Les promesses du Grenelle se sont heurtées à leurs implications financières. Comme l'a indiqué le président de la République lors de l'inauguration des lignes nouvelles le 1er juillet 2017, l'heure n'est plus au lancement de pareils chantiers. Dès le rapport de la commission Duron (2013)2, de nouvelles orientations étaient présentées, donnant la priorité, d'une part, à l'entretien des réseaux existants et, d'autre part, aux investissements dans les nœuds ferroviaires des grandes agglomérations, là où se concentrent tous les types de trafic. Depuis les gouvernements successifs ont validé cette idée que ce sont les déplacements de proximité qui doivent avoir la priorité, qu'il s'agisse des transports collectifs, là où ils ont une pertinence, ou de l'automobile qui, en zone peu dense, demeure la « colonne vertébrale des mobilités » pour reprendre une récente expression de la ministre des Transports, Élisabeth Borne.
Après l'élection présidentielle de 2017 a été créé un Conseil d'orientation des infrastructures (COI) placé, lui aussi, sous la présidence de Philippe Duron. Il a publié un rapport qui confirme la priorité à donner aux déplacements de proximité (COI, 2018). Les grands projets d'infrastructures sont limités et leur réalisation est étalée dans le temps. Ce rapport fournit aussi des données peu connues sur les coûts, marchands mais aussi non marchands, des transports. Ils intègrent les dépenses publiques, nettes des taxes perçues, et les coûts externes (insécurité, bruit, pollution, etc.). Le lecteur sera sans doute surpris de constater dans le tableau 2 :
que la route ne couvre pas tous ses coûts, mais n'est pas loin de le faire car elle rapporte plus de 40 Md€ de recettes fiscales. Pour couvrir l'intégralité des coûts, elle devrait payer 3,66 centimes de plus par passager ou tonne.km (unité kilométrique), soit seulement 14 % de ce qui déjà est payé par les utilisateurs ;
il n'en va pas de même pour le rail qui ne couvre que 25 % des coûts engendrés, notamment du fait des subventions publiques. Retirer une tonne ou un passager-km à la route fait gagner à la collectivité 3,66 centimes, mais son transfert sur le ferroviaire lui coûte 11,4 centimes.
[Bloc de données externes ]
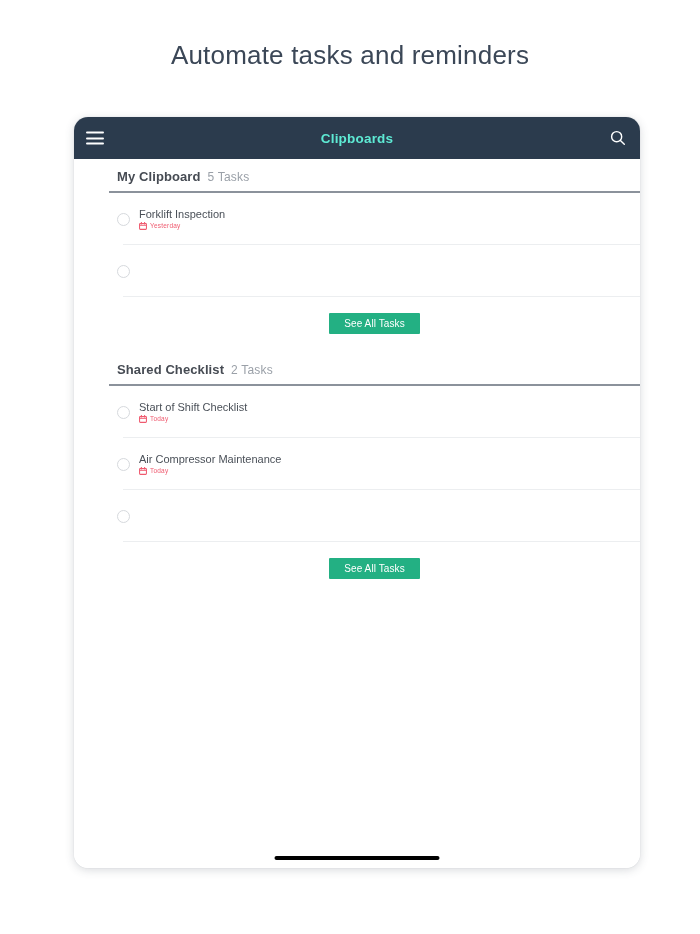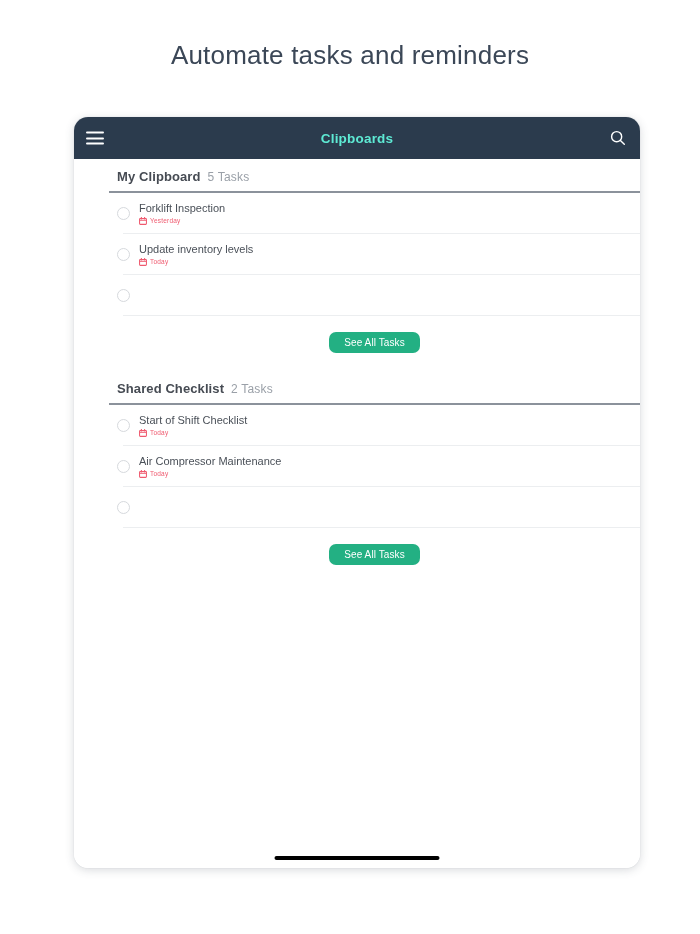--- a/index.html
+++ b/index.html
@@ -127,7 +127,7 @@
     position: relative;
     display: flex;
     align-items: center;
-    height: 41px;
+    height: 52px;
     padding-left: 8px;
     cursor: pointer;
     text-align: right;

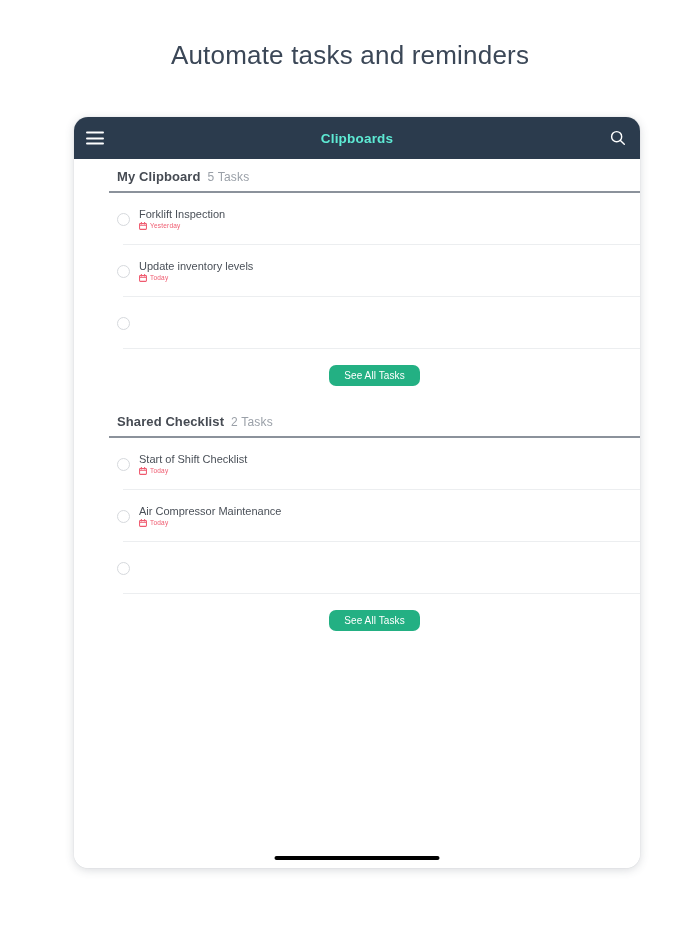--- a/index.html
+++ b/index.html
@@ -268,21 +268,6 @@
               </div>
               <div class="task-row">
                 <div class="checkbox"></div>
-                <div class="task-main">
-                  <div class="task-title">Update inventory levels</div>
-                  <div class="task-meta">
-                    <span class="cal-icon"><svg viewBox="0 0 10 10" width="8" height="8" aria-hidden="true">
-                        <rect x="0.7" y="1.8" width="8.6" height="7.4" rx="1" fill="none" stroke="#ef5a6f" stroke-width="1.3"></rect>
-                        <line x1="0.7" y1="4.1" x2="9.3" y2="4.1" stroke="#ef5a6f" stroke-width="1.3"></line>
-                        <line x1="3" y1="0.6" x2="3" y2="2.4" stroke="#ef5a6f" stroke-width="1.3" stroke-linecap="round"></line>
-                        <line x1="7" y1="0.6" x2="7" y2="2.4" stroke="#ef5a6f" stroke-width="1.3" stroke-linecap="round"></line>
-                      </svg></span>
-                    <span class="task-date due-red">Today</span>
-                  </div>
-                </div>
-              </div>
-              <div class="task-row">
-                <div class="checkbox"></div>
               </div>
             </div>
             <div class="see-all-wrap">

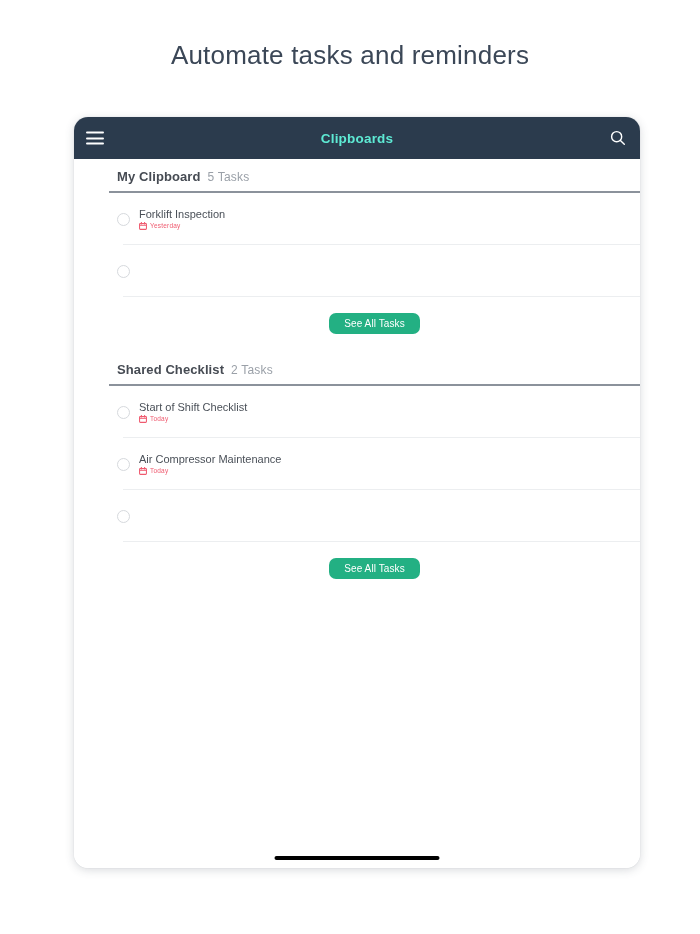--- a/index.html
+++ b/index.html
@@ -198,7 +198,7 @@
     background: #23b083;
     color: #ffffff;
     border: none;
-    border-radius: 7px;
+    border-radius: 1px;
     font-family: "Liberation Sans", sans-serif;
     font-size: 10px;
     font-weight: 400;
On comprend mieux ainsi l'échec relatif des politiques de report modal, pour les marchandises comme pour les voyageurs, que ce soit pour la mobilité à grande distance ou pour les déplacements quotidiens. Dans les deux cas, la zone de pertinence du ferroviaire est limitée aux axes où une massification est possible, c'est-à-dire aux grandes zones urbaines, d'une part, et sur quelques axes ferroviaires majeurs, d'autre part. De réels succès ont été enregistrés par les premiers TGV et par les trains, RER et métros en région parisienne ainsi que par les transports collectifs au cœur des grandes agglomérations. Mais l'Insee (2016) a récemment rappelé que 80 % des navetteurs, c'est-à-dire des personnes qui travaillent hors de leur commune de résidence, se déplacent en voiture, contre 15 % seulement en transport en commun.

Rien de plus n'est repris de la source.